U.S. Pat. No. 6,662,647, which is incorporated herein by reference in its entirety, discloses a gaseous fluid data sensor assembly for acquiring data regarding the ambient environment adjacent a surface of an airframe with adjacent air speeds below 40 knots (or another aerodynamic structure with low speed gaseous fluid flow adjacent thereto) having a flexible substrate adhesively conforming to the airframe surface, a conformable cover layer and a relatively thin air data sensor for measuring air pressure between the substrate and the cover layer. The assembly also includes a fiber optic communication link, a battery, a data acquisition subsystem, and a flexible printed circuit, all between the substrate and the cover layer. The cover layer is formed of a polymer film.

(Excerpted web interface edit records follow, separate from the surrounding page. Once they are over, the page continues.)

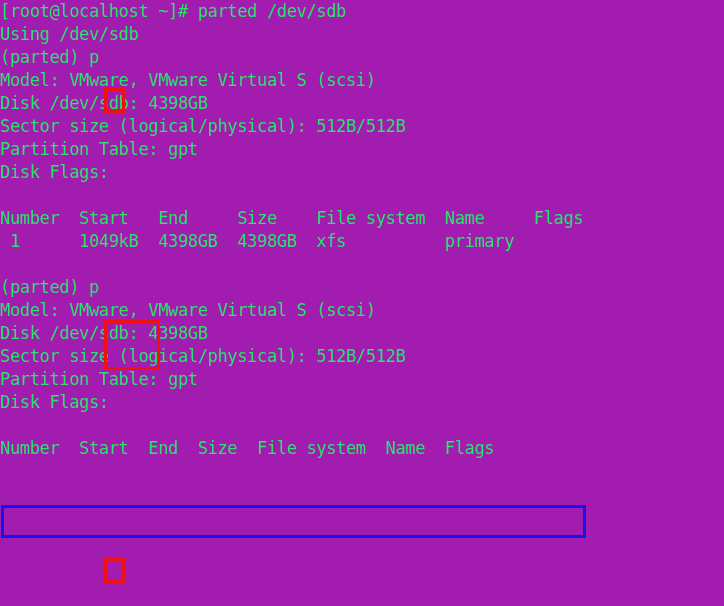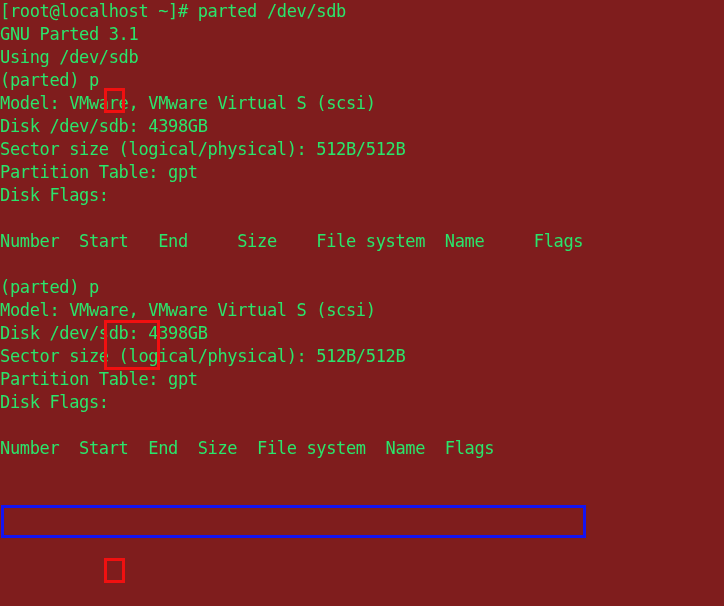"[root@localhost ~]# parted /dev/sdb" #terminal { background: #7f1d1d -> #a21caf }
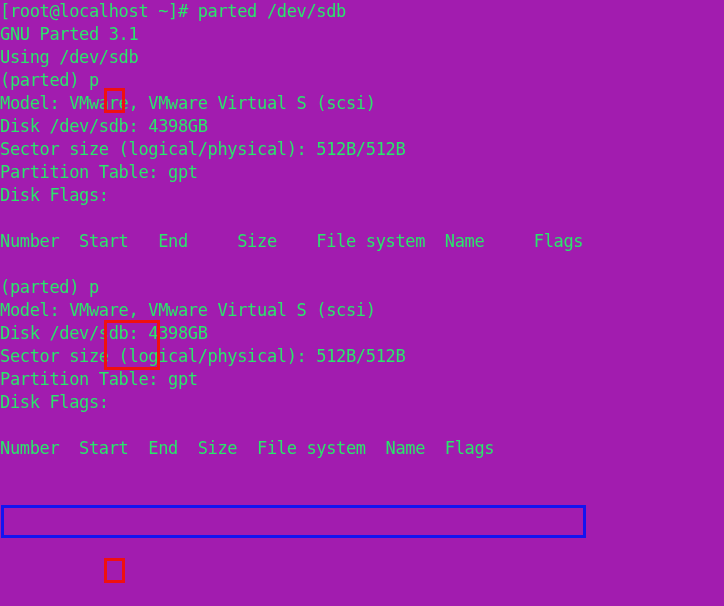"GNU Parted 3.1" div.line { html: <div>GNU Parted 3.1</div> -> none }
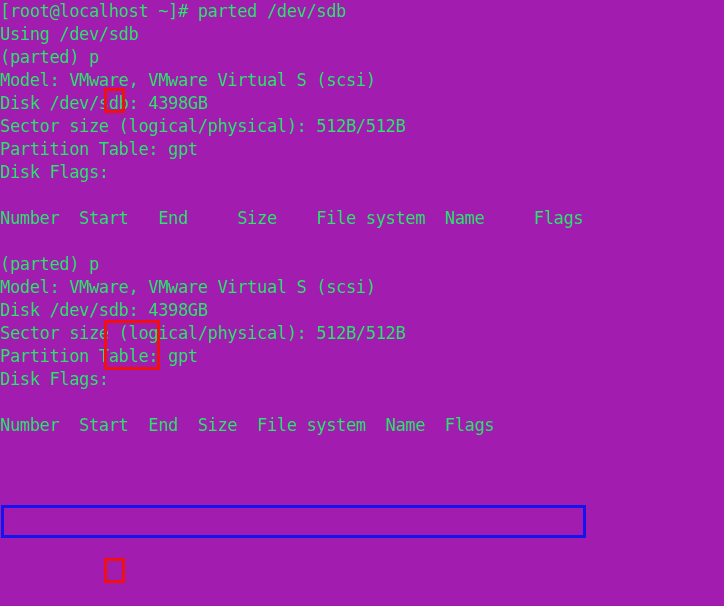"1 1049kB 4398GB 4398GB xfs" div.line { html: none -> <div> 1 1049kB 4398GB 4398GB xfs primary</div> }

U.S. Pat. No. 6,826,968, which is incorporated herein by reference in its entirety, discloses a device for detecting the pressure exerted at different points of a flexible and/or pliable object that may assume different shapes. The device includes a plurality of capacitive pressure sensors and at least a system for biasing and reading the capacitance of the sensors. The requirements of flexibility or pliability are satisfied by capacitive pressure sensors formed by two orthogonal sets of parallel or substantially parallel electrodes spaced, at least at each crossing between an electrode of one set and an electrode of the other set, by an elastically compressible dielectric, forming an array of pressure sensing pixel capacitors. The system for biasing and reading the capacitance includes column plate electrode selection circuits and row plate electrode selection circuits and a logic circuit for sequentially scanning the pixel capacitors and outputting pixel values of the pressure for reconstructing a distribution map of the pressure over the area of the array.
U.S. Pat. No. 7,127,948, which is incorporated herein by reference in its entirety, discloses a sensor, sensory array, and associated method for measuring a pressure, wherein the sensor includes a piezoelectric sensory device that is disposed on an electrically insulative substrate that can be adhered to a member for measuring the pressure on the member. The piezoelectric sensory device defines first and second contact surfaces and is adapted to provide an electric potential between the surfaces that corresponds to a pressure on the piezoelectric sensory device. Conductive terminals are in electrical communication with the piezoelectric sensory device and therefore also provide the electric potential indicative of the pressure on the surface of the test member. An electrically insulative sheet is disposed opposite the piezoelectric sensory device from the substrate. An electronic monitoring device can be electrically connected to the piezoelectric sensory device via the terminals and configured to monitor the electric potential provided by the piezoelectric sensory device.
Xiao et al. describe in “A Pressure Sensor Using Flip-Chip on Low-Cost Flexible Substrate”, published in IEEE 2001 Electronic Components and Technology Conference, which is incorporated herein by reference in its entirety, a pressure sensor and an actuator which were assembled on a flexible substrate using FCOF technology, and a photolithography process allegedly meeting the solder bump fabrication requirement of the sensor chip.